My question is, in your opinion/experience when should I use React Context over React Redux and vice versa?
As Context is no longer an experimental feature and you can use Context in your application directly and it is going to be great for passing down data to deeply nested components which what it was designed for.
As Mark Erikson has written in his blog:
If you're only using Redux to avoid passing down props, context could
replace Redux - but then you probably didn't need Redux in the first
place.
Context also doesn't give you anything like the Redux DevTools, the
ability to trace your state updates, middleware to add centralized
application logic, and other powerful capabilities that Redux
enables.
Redux is much more powerful and provides a large number of features that the Context API doesn't provide, also as #danAbramov mentioned
React Redux uses context internally but it doesn’t expose this fact in
the public API. So you should feel much safer using context via React
Redux than directly because if it changes, the burden of updating the
code will be on React Redux and not you.
Its up to Redux to actually update its implementation to adhere with the latest Context API.

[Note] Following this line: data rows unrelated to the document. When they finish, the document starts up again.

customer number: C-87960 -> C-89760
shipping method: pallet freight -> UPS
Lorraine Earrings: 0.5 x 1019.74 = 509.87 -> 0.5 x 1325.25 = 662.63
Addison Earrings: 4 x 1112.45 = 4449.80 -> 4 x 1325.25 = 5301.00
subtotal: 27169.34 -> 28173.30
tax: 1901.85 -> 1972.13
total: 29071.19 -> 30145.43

The latest Context API can be used for Applications where you would simply be using Redux to pass data between components, however applications which use centralised data and handle API request in Action creators using redux-thunk or redux-saga still would need Redux. Apart from this Redux has other libraries associated with it like redux-persist which allows you to save/store data in localStorage and rehydrate on refresh which is what the Context API still doesn't support.
As #dan_abramov mentioned in his blog You might not need Redux, Redux has useful applications like
Persist state to a local storage and then boot up from it, out of the box.

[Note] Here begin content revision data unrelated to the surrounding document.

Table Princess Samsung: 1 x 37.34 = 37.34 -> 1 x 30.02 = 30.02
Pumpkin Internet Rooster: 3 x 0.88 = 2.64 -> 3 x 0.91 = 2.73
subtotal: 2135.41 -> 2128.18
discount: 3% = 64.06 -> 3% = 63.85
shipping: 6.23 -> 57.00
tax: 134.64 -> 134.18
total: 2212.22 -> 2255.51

Pre-fill state on the server, send it to the client in HTML, and boot up from it, out of the box.
Serialize user actions and attach them, together with a state snapshot, to automated bug reports, so that the product developers
can replay them to reproduce the errors.
Pass action objects over the network to implement collaborative environments without dramatic changes to how the code is written.
Maintain an undo history or implement optimistic mutations without dramatic changes to how the code is written.
Travel between the state history in development, and re-evaluate > the current state from the action history when the code changes, ala TDD.
Provide full inspection and control capabilities to the development tooling so that product developers can build custom tools for their apps.
Provide alternative UIs while reusing most of the business logic.
With these many applications its far too soon to say that Redux will be replaced by the new Context API.
If you are using Redux only to avoid passing props down to deeply nested components, then you could replace Redux with the Context API. It is exactly intended for this use case.
On the other hand, if you are using Redux for everything else (having a predictable state container, handling your application's logic outside of your components, centralizing your application's state, using Redux DevTools to track when, where, why, and how your application's state changed, or using plugins such as Redux Form, Redux Saga, Redux Undo, Redux Persist, Redux Logger, etc…), then there is absolutely no reason for you to abandon Redux. The Context API doesn't provide any of this.
And I personally believe that the Redux DevTools extension is an amazing, underestimated debugging tool, which justifies by itself to keep using Redux.
Some references:
Redux Is Not Dead Yet!
You Might Not Need Redux
Do React Hooks Replace Redux?
I prefer using redux with redux-thunk for making API calls (also using Axios) and dispatching the response to reducers. It is clean and easy to understand.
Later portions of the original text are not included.